→ DIRECTIONS: For each line of the data below, copy it if it holds the word "products".

→ SUPPLIED RECORDS:
•••
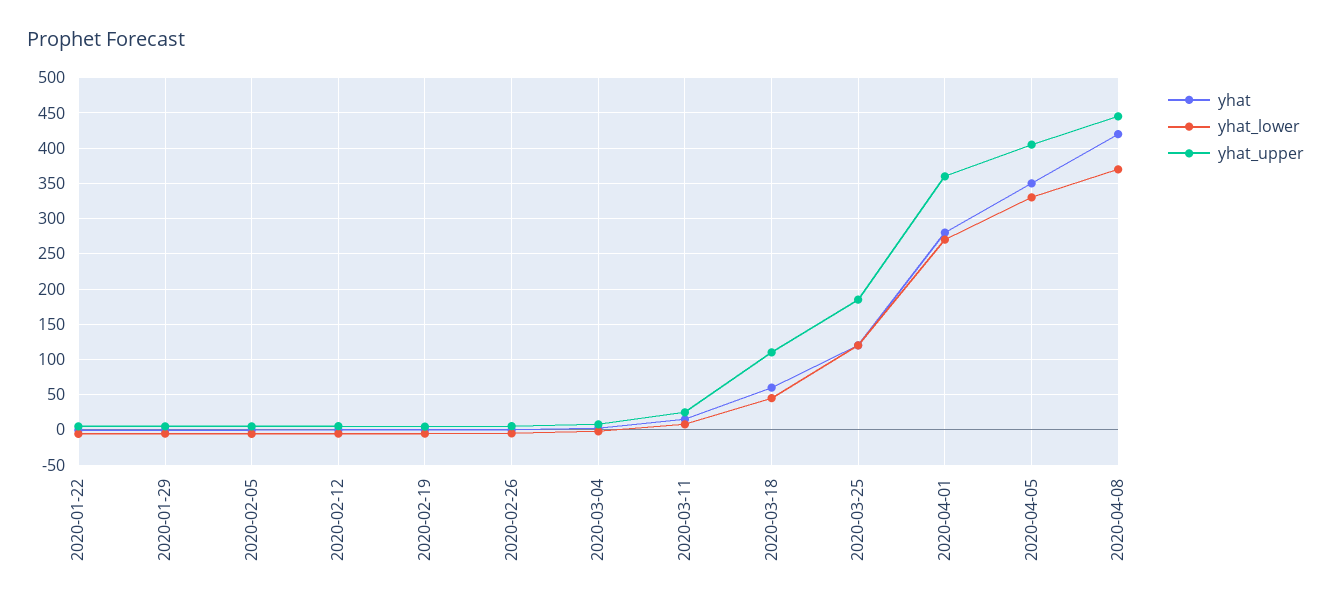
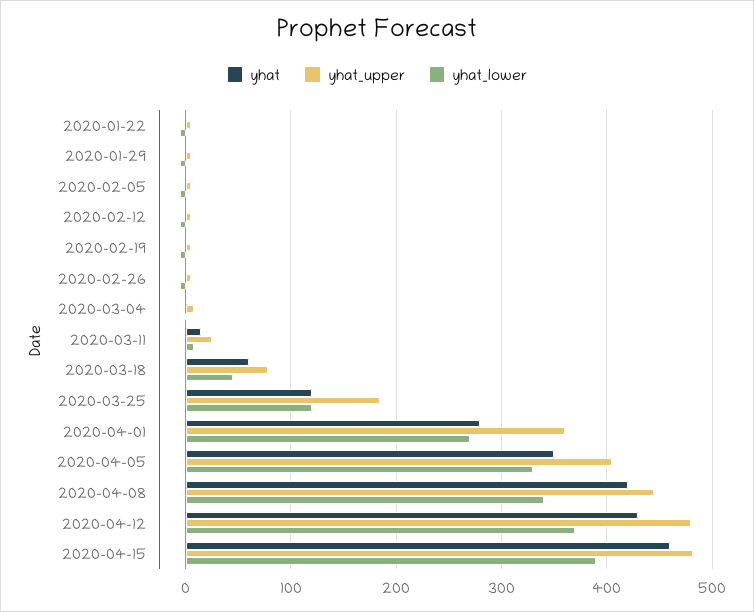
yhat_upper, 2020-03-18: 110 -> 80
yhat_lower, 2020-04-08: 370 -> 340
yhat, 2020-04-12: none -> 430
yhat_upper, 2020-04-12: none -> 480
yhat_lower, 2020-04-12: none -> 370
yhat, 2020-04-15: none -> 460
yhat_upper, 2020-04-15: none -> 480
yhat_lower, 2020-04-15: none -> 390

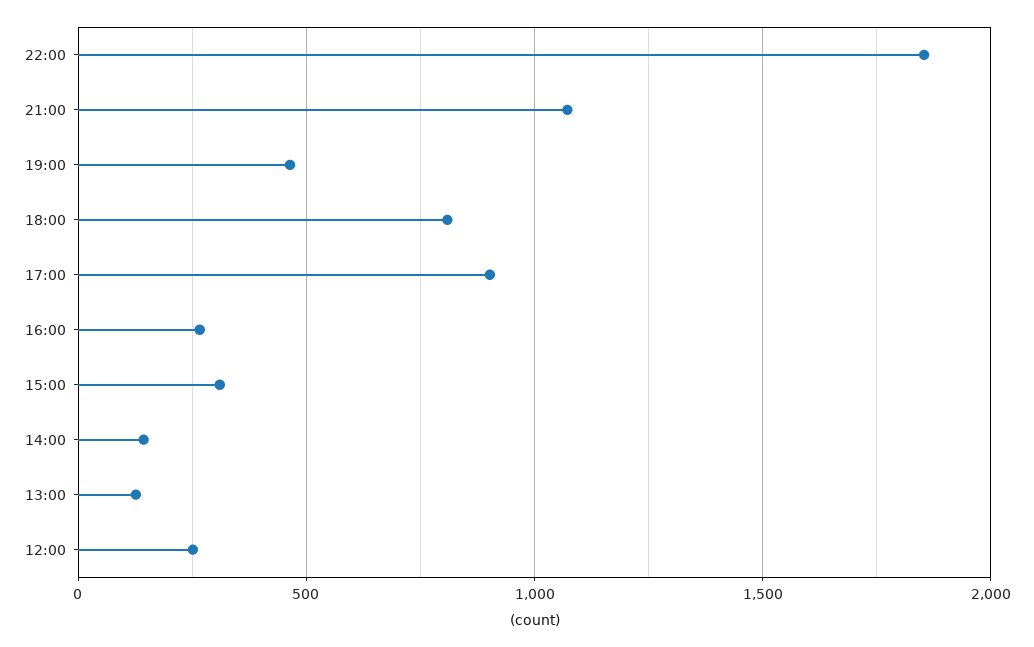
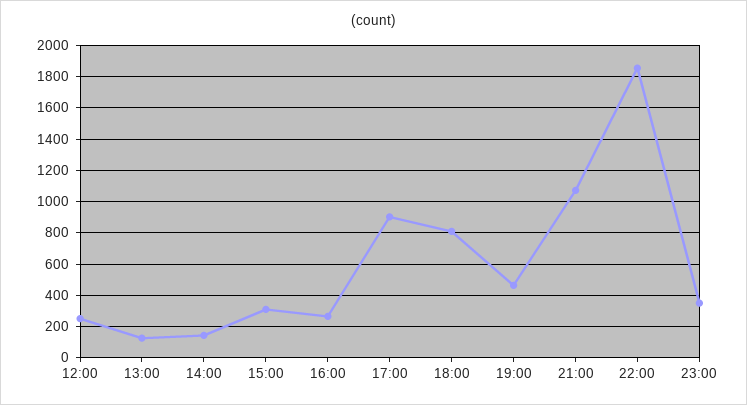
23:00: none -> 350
•••
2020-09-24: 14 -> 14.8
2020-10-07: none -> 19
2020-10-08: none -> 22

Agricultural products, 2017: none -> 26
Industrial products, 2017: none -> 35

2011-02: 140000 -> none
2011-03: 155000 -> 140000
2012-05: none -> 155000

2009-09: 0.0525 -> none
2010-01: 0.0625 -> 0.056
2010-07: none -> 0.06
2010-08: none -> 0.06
•••
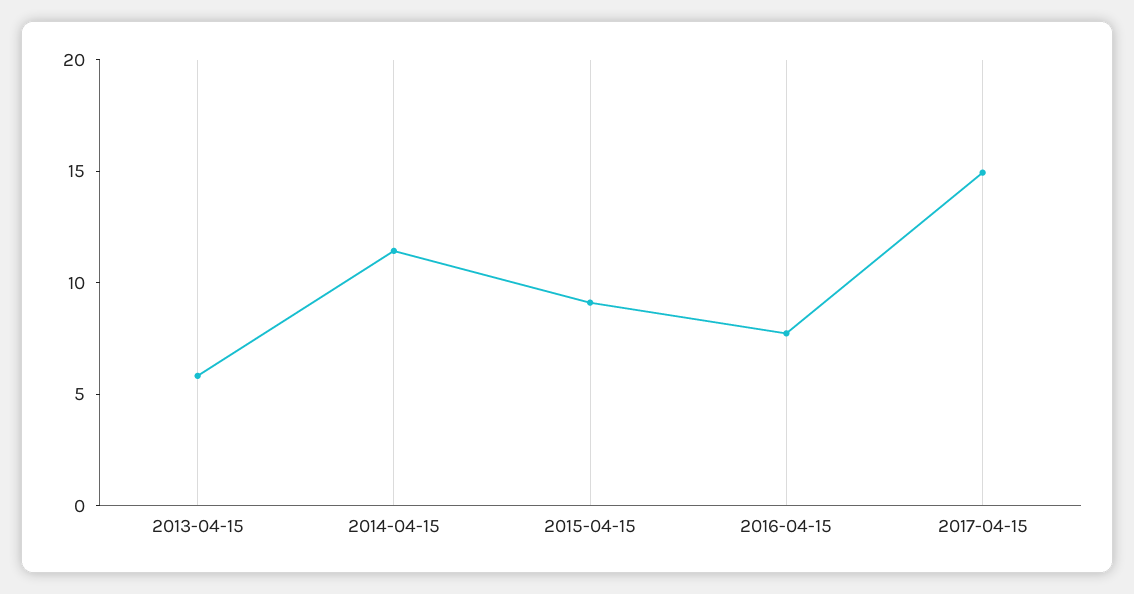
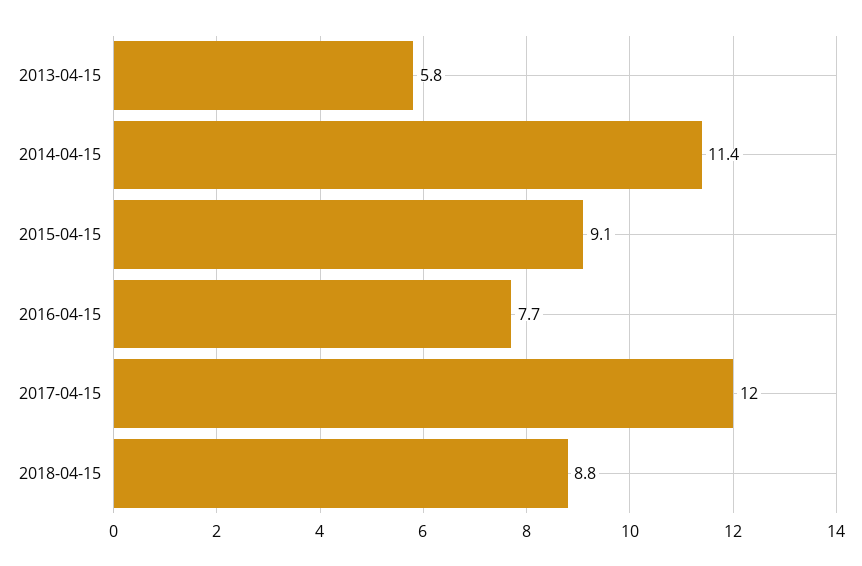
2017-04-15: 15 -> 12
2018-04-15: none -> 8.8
•••
→ SOLUTION FOR THIS TASK:
Agricultural products, 2017: none -> 26
Industrial products, 2017: none -> 35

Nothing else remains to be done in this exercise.